This kind of stuff makes me think of the old Adorno quotation: "To be pleased means to say yes"
I think that the excessive irony and detachment in art & culture is a product of the lack of any political sway the citizenry has in the west. There's no sense of meaningful attachment to any large political project, no investment in any kind of vision of the future, so why should art reflect/portray it? And this is probably why a lot of self-consciously "political" art seems so silly, because it really IS pointless: the cynical naysayers are usually RIGHT in this case. The American ruling class does not give a shit about die-ins, protests, letters to Congressmen, performance art, conceptual installations, any of it. Even antiwar art I like (who did those grotesque bulging Abu Ghraib comic-style pieces?) reaches few people and essentially changes nothing, and no one even pretends it will. And how could it? There's nothing at stake with most art, no one's going to get in real trouble, no one's going to prison over a painting, so say/draw/create whatever you like, and maybe you'll cause a stir to a portion of NYT readers, but that's about it. Everyone's over dada, we get it on Adult Swim now. Rappers are still considered more dangerous than most artists, and still face police harassment for songs that do nothing more than get white teenagers to dance provocatively.

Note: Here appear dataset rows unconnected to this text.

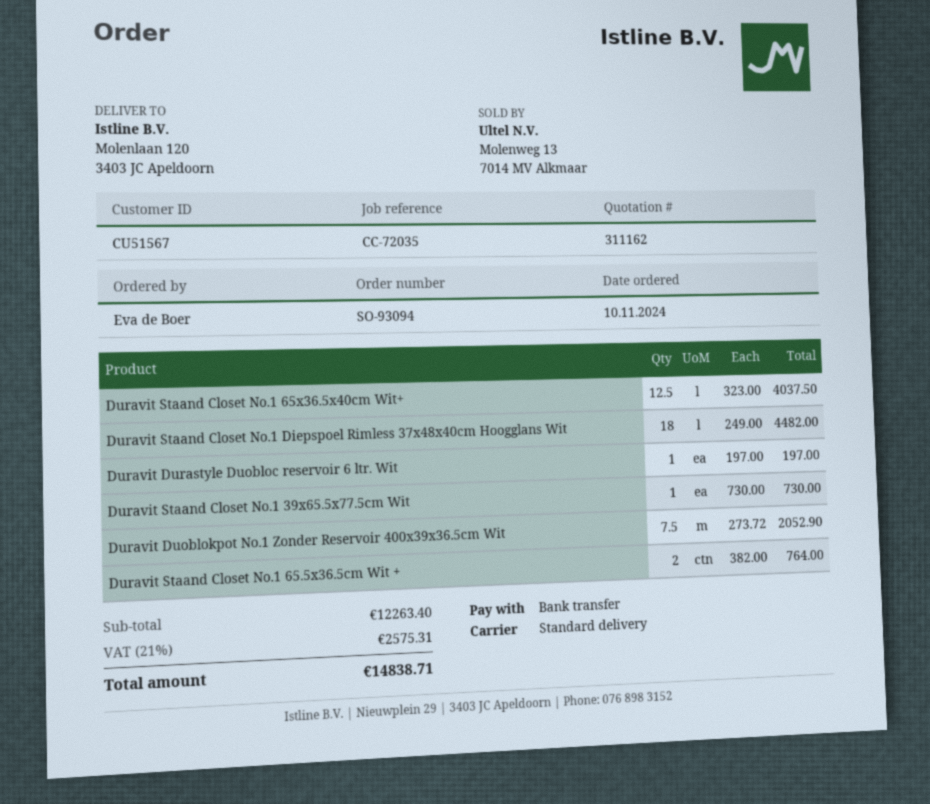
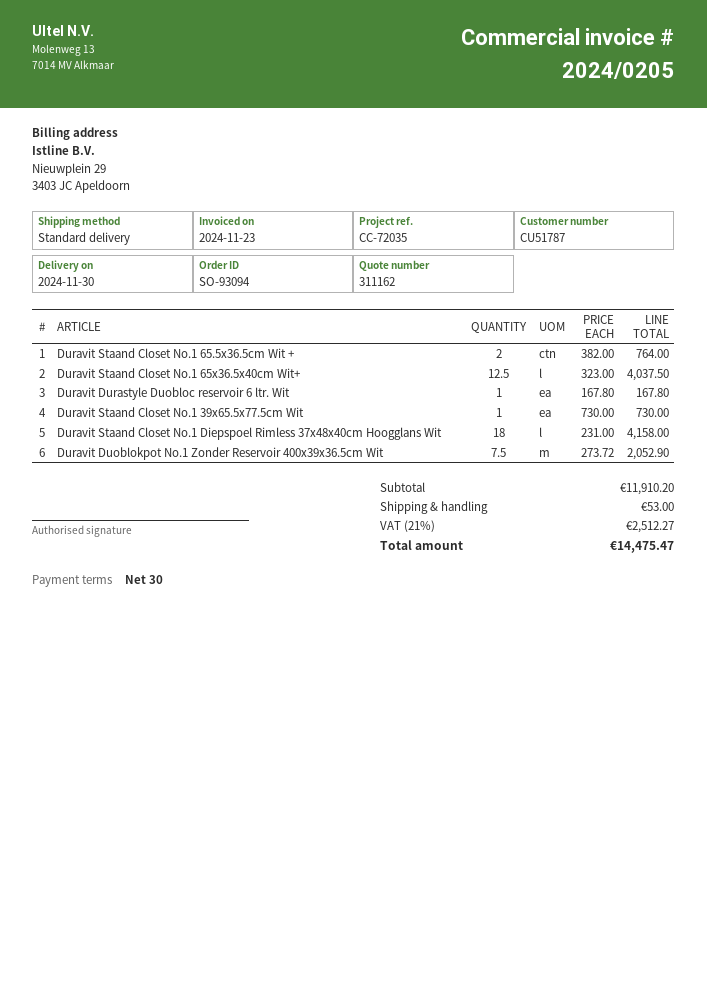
customer number: CU51567 -> CU51787
Duravit Staand Closet No.1 Diepspoel Rimless 37x48x40cm Hoogglans Wit: 18 x 249.00 = 4482.00 -> 18 x 231.00 = 4158.00
Duravit Durastyle Duobloc reservoir 6 ltr. Wit: 1 x 197.00 = 197.00 -> 1 x 167.80 = 167.80
subtotal: 12263.40 -> 11910.20
shipping: none -> 53.00
tax: 21% = 2575.31 -> 21% = 2512.27
total: 14838.71 -> 14475.47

So in this sense irony is like a defense mechanism, a stilted laugh to expel the pain and ennui of life as a cog in a pointless consumerist machine. It's also a wonderful way for the capitalist avant-garde to expand into new terrains of obscenity. "Wetback" jokes might have been off-limits during the "PC" '90s, but when delivered by a "Hispanic" comic with an "ironic" tone, everyone can laugh -- Carlos Mencia, whose real name is Ned Holness, and is of German-Honduran descent.
I have noticed a lot of politically involved art in my neighborhood that seems to resist the easy cynical laugh... There are dozens of murals done by Mexican/Mexican-American artists all over walls, alleys, buildings... Lots of surrealism, use of Aztec imagery, corn, portraits of revolutionary Mexicans (from Hidalgo to Subcomandante Marcos)... It just resonates more for me, seems more relevant to everyone. I think part of it is that it's real community art, in plain view for thousands of people who pass it every day, and it's done by people who aren't necessarily professional artists. It calls up a long historical memory that many people here share (everyone knows who Ignacio Allende is), complete with a recognition of bloody sacrifice that plays such a huge role in Mexican history -- you know, coming up with their own martyrs and all.